_Work required_. I would like the records restated word for word, without the pictures.

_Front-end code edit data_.
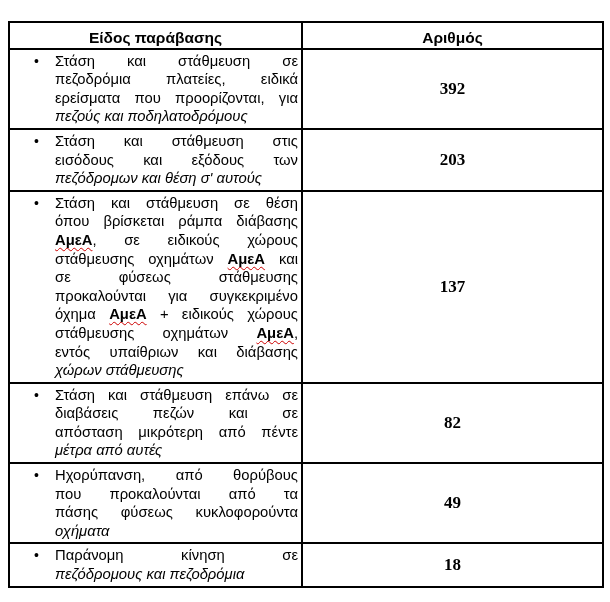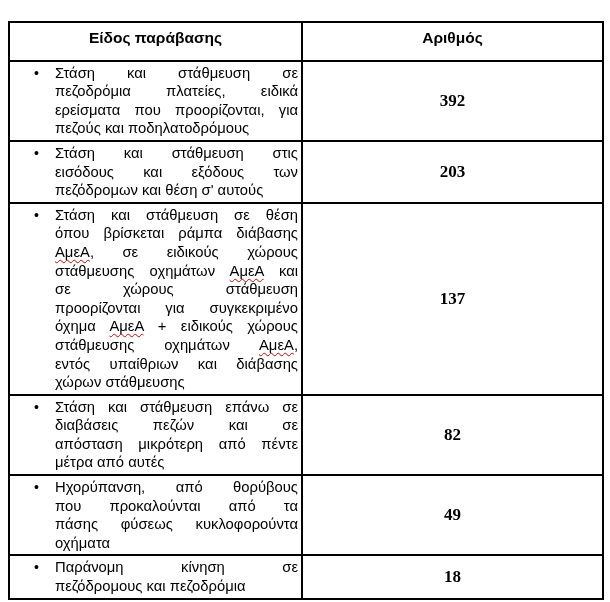--- a/index.html
+++ b/index.html
@@ -20,21 +20,21 @@
   }
   .violations th, .violations td {
     border: 2px solid #000000;
     box-sizing: border-box;
   }
   .violations th {
     font-size: 15.5px;
     font-weight: bold;
     text-align: center;
     vertical-align: top;
-    padding: 6px 0 12px 0;
+    padding: 6px 0 0 0;
     line-height: 18.6px;
   }
   td.desc {
     vertical-align: top;
     padding: 2px 3px 2px 0;
     font-size: 14.8px;
     line-height: 18.6px;
   }
   .li {
     position: relative;
@@ -46,36 +46,38 @@
     top: 0;
     font-size: 14px;
   }
   .jline {
     text-align: justify;
     text-align-last: justify;
     white-space: normal;
   }
   .jline.lastline {
     text-align-last: left;
+    font-style: italic;
   }
   td.num {
     text-align: center;
     vertical-align: middle;
     font-family: "Liberation Serif", "DejaVu Serif", serif;
     font-weight: bold;
     font-size: 17px;
     margin-left: 20px;
   }
   .misspelled {
     text-decoration-line: underline;
     text-decoration-style: wavy;
     text-decoration-color: #cc0000;
     text-decoration-thickness: 1px;
     text-underline-offset: 2px;
     text-decoration-skip-ink: none;
+    font-weight: bold;
   }
 </style>
 </head>
 <body>
 
 <table class="violations">
   <colgroup>
     <col style="width:293px">
     <col style="width:301px">
   </colgroup>
@@ -115,22 +117,22 @@
       </tr>
       <tr>
         <td class="desc">
           <div class="li">
             <span class="bullet">•</span>
             <div>
               <div class="jline">Στάση και στάθμευση σε θέση</div>
               <div class="jline">όπου βρίσκεται ράμπα διάβασης</div>
               <div class="jline"><span class="misspelled">ΑμεΑ</span>, σε ειδικούς χώρους</div>
               <div class="jline">στάθμευσης οχημάτων <span class="misspelled">ΑμεΑ</span> και</div>
-              <div class="jline">σε χώρους στάθμευση</div>
-              <div class="jline">προορίζονται για συγκεκριμένο</div>
+              <div class="jline">σε φύσεως στάθμευσης</div>
+              <div class="jline">προκαλούνται για συγκεκριμένο</div>
               <div class="jline">όχημα <span class="misspelled">ΑμεΑ</span> + ειδικούς χώρους</div>
               <div class="jline">στάθμευσης οχημάτων <span class="misspelled">ΑμεΑ</span>,</div>
               <div class="jline">εντός υπαίθριων και διάβασης</div>
               <div class="jline lastline">χώρων στάθμευσης</div>
             </div>
           </div>
         </td>
         <td class="num">137</td>
       </tr>
       <tr>

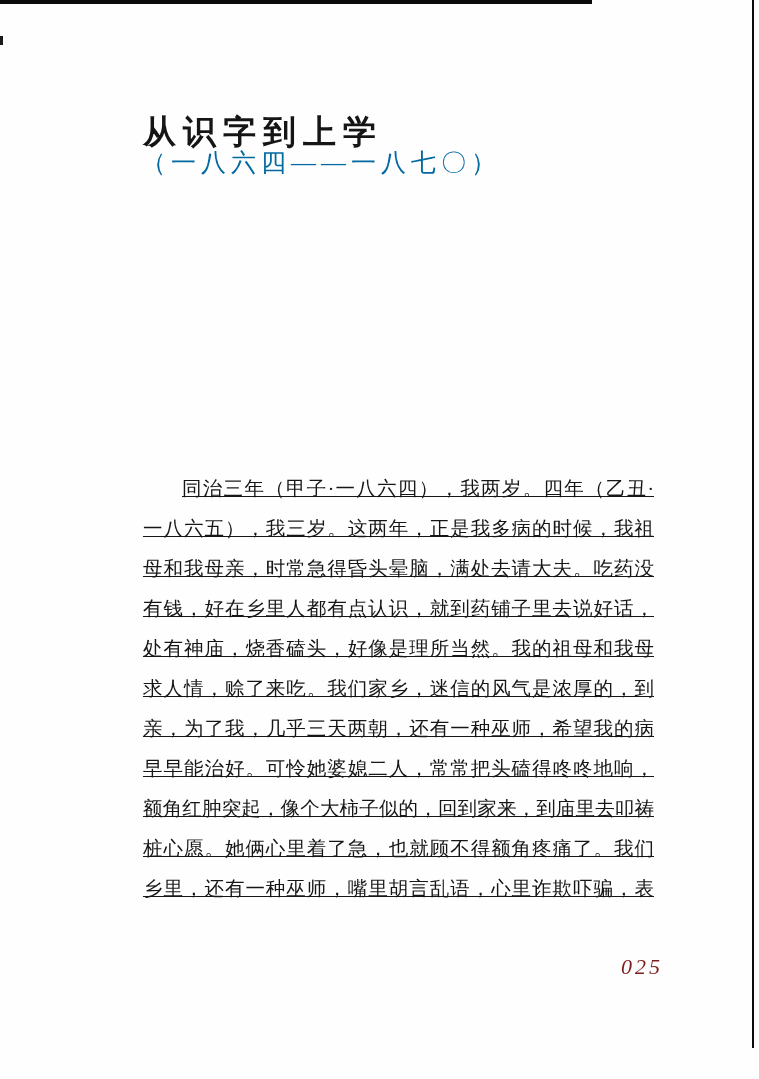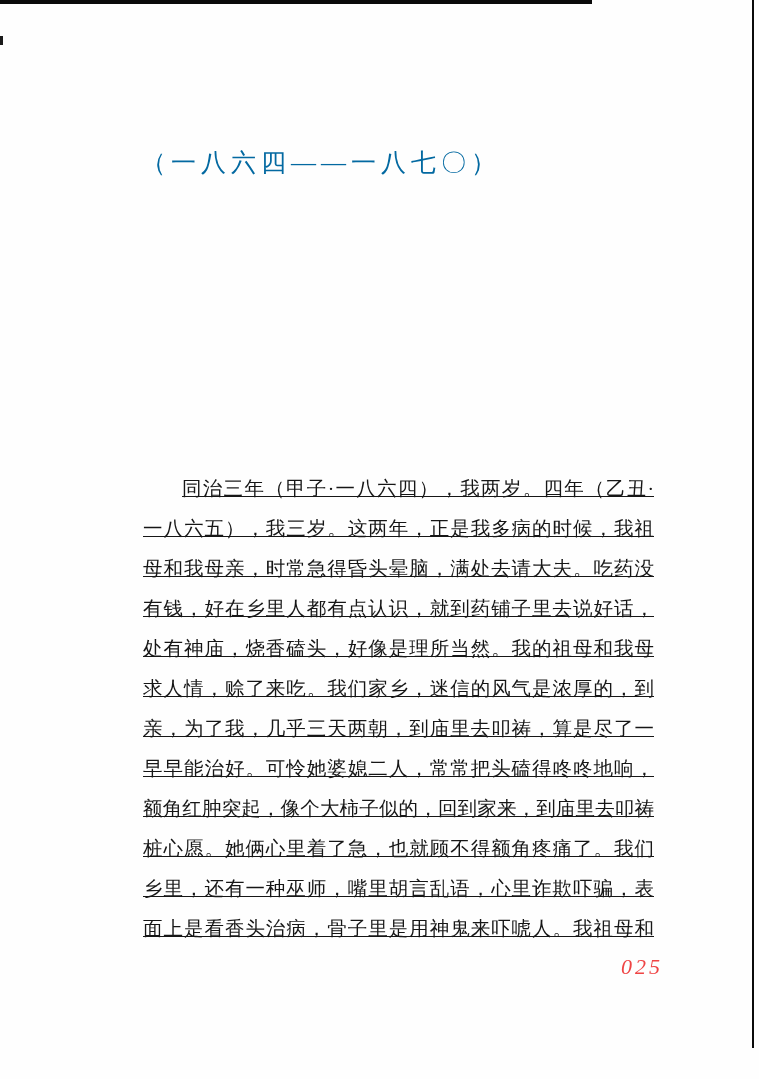--- a/index.html
+++ b/index.html
@@ -71,45 +71,45 @@
   }
   .body-text .line.indent {
     text-indent: 39px;
   }
   .page-number {
     position: absolute;
     left: 621px; top: 954px;
     font-size: 22px;
     font-style: italic;
     letter-spacing: 3px;
-    color: #ef4444;
+    color: #7f1d1d;
   }
 </style>
 </head>
 <body>
 
 <div class="page">
 
   <div class="artifact-top-bar"></div>
   <div class="artifact-right-line"></div>
   <div class="artifact-left-tick"></div>
 
+  <h1 class="chapter-title">从识字到上学</h1>
 
   <div class="chapter-dates">（一八六四——一八七〇）</div>
 
   <div class="body-text">
     <div class="line indent">同治三年（甲子·一八六四），我两岁。四年（乙丑·</div>
     <div class="line">一八六五），我三岁。这两年，正是我多病的时候，我祖</div>
     <div class="line">母和我母亲，时常急得昏头晕脑，满处去请大夫。吃药没</div>
     <div class="line">有钱，好在乡里人都有点认识，就到药铺子里去说好话，</div>
     <div class="line">处有神庙，烧香磕头，好像是理所当然。我的祖母和我母</div>
     <div class="line">求人情，赊了来吃。我们家乡，迷信的风气是浓厚的，到</div>
-    <div class="line">亲，为了我，几乎三天两朝，到庙里去叩祷，算是尽了一</div>
+    <div class="line">亲，为了我，几乎三天两朝，还有一种巫师，希望我的病</div>
     <div class="line">早早能治好。可怜她婆媳二人，常常把头磕得咚咚地响，</div>
     <div class="line">额角红肿突起，像个大柿子似的，回到家来，到庙里去叩祷</div>
     <div class="line">桩心愿。她俩心里着了急，也就顾不得额角疼痛了。我们</div>
     <div class="line">乡里，还有一种巫师，嘴里胡言乱语，心里诈欺吓骗，表</div>
-    <div class="line">面上是看香头治病，骨子里是用神鬼来吓唬人。我祖母和</div>
   </div>
 
   <div class="page-number">025</div>
 
 </div>
 
 </body></html>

_Written reply_.
--- a/index.html
+++ b/index.html
@@ -20,21 +20,21 @@
   }
   .violations th, .violations td {
     border: 2px solid #000000;
     box-sizing: border-box;
   }
   .violations th {
     font-size: 15.5px;
     font-weight: bold;
     text-align: center;
     vertical-align: top;
-    padding: 6px 0 12px 0;
+    padding: 6px 0 0 0;
     line-height: 18.6px;
   }
   td.desc {
     vertical-align: top;
     padding: 2px 3px 2px 0;
     font-size: 14.8px;
     line-height: 18.6px;
   }
   .li {
     position: relative;
@@ -46,36 +46,38 @@
     top: 0;
     font-size: 14px;
   }
   .jline {
     text-align: justify;
     text-align-last: justify;
     white-space: normal;
   }
   .jline.lastline {
     text-align-last: left;
+    font-style: italic;
   }
   td.num {
     text-align: center;
     vertical-align: middle;
     font-family: "Liberation Serif", "DejaVu Serif", serif;
     font-weight: bold;
     font-size: 17px;
     margin-left: 20px;
   }
   .misspelled {
     text-decoration-line: underline;
     text-decoration-style: wavy;
     text-decoration-color: #cc0000;
     text-decoration-thickness: 1px;
     text-underline-offset: 2px;
     text-decoration-skip-ink: none;
+    font-weight: bold;
   }
 </style>
 </head>
 <body>
 
 <table class="violations">
   <colgroup>
     <col style="width:293px">
     <col style="width:301px">
   </colgroup>
@@ -115,22 +117,22 @@
       </tr>
       <tr>
         <td class="desc">
           <div class="li">
             <span class="bullet">•</span>
             <div>
               <div class="jline">Στάση και στάθμευση σε θέση</div>
               <div class="jline">όπου βρίσκεται ράμπα διάβασης</div>
               <div class="jline"><span class="misspelled">ΑμεΑ</span>, σε ειδικούς χώρους</div>
               <div class="jline">στάθμευσης οχημάτων <span class="misspelled">ΑμεΑ</span> και</div>
-              <div class="jline">σε χώρους στάθμευση</div>
-              <div class="jline">προορίζονται για συγκεκριμένο</div>
+              <div class="jline">σε φύσεως στάθμευσης</div>
+              <div class="jline">προκαλούνται για συγκεκριμένο</div>
               <div class="jline">όχημα <span class="misspelled">ΑμεΑ</span> + ειδικούς χώρους</div>
               <div class="jline">στάθμευσης οχημάτων <span class="misspelled">ΑμεΑ</span>,</div>
               <div class="jline">εντός υπαίθριων και διάβασης</div>
               <div class="jline lastline">χώρων στάθμευσης</div>
             </div>
           </div>
         </td>
         <td class="num">137</td>
       </tr>
       <tr>

--- a/index.html
+++ b/index.html
@@ -71,45 +71,45 @@
   }
   .body-text .line.indent {
     text-indent: 39px;
   }
   .page-number {
     position: absolute;
     left: 621px; top: 954px;
     font-size: 22px;
     font-style: italic;
     letter-spacing: 3px;
-    color: #ef4444;
+    color: #7f1d1d;
   }
 </style>
 </head>
 <body>
 
 <div class="page">
 
   <div class="artifact-top-bar"></div>
   <div class="artifact-right-line"></div>
   <div class="artifact-left-tick"></div>
 
+  <h1 class="chapter-title">从识字到上学</h1>
 
   <div class="chapter-dates">（一八六四——一八七〇）</div>
 
   <div class="body-text">
     <div class="line indent">同治三年（甲子·一八六四），我两岁。四年（乙丑·</div>
     <div class="line">一八六五），我三岁。这两年，正是我多病的时候，我祖</div>
     <div class="line">母和我母亲，时常急得昏头晕脑，满处去请大夫。吃药没</div>
     <div class="line">有钱，好在乡里人都有点认识，就到药铺子里去说好话，</div>
     <div class="line">处有神庙，烧香磕头，好像是理所当然。我的祖母和我母</div>
     <div class="line">求人情，赊了来吃。我们家乡，迷信的风气是浓厚的，到</div>
-    <div class="line">亲，为了我，几乎三天两朝，到庙里去叩祷，算是尽了一</div>
+    <div class="line">亲，为了我，几乎三天两朝，还有一种巫师，希望我的病</div>
     <div class="line">早早能治好。可怜她婆媳二人，常常把头磕得咚咚地响，</div>
     <div class="line">额角红肿突起，像个大柿子似的，回到家来，到庙里去叩祷</div>
     <div class="line">桩心愿。她俩心里着了急，也就顾不得额角疼痛了。我们</div>
     <div class="line">乡里，还有一种巫师，嘴里胡言乱语，心里诈欺吓骗，表</div>
-    <div class="line">面上是看香头治病，骨子里是用神鬼来吓唬人。我祖母和</div>
   </div>
 
   <div class="page-number">025</div>
 
 </div>
 
 </body></html>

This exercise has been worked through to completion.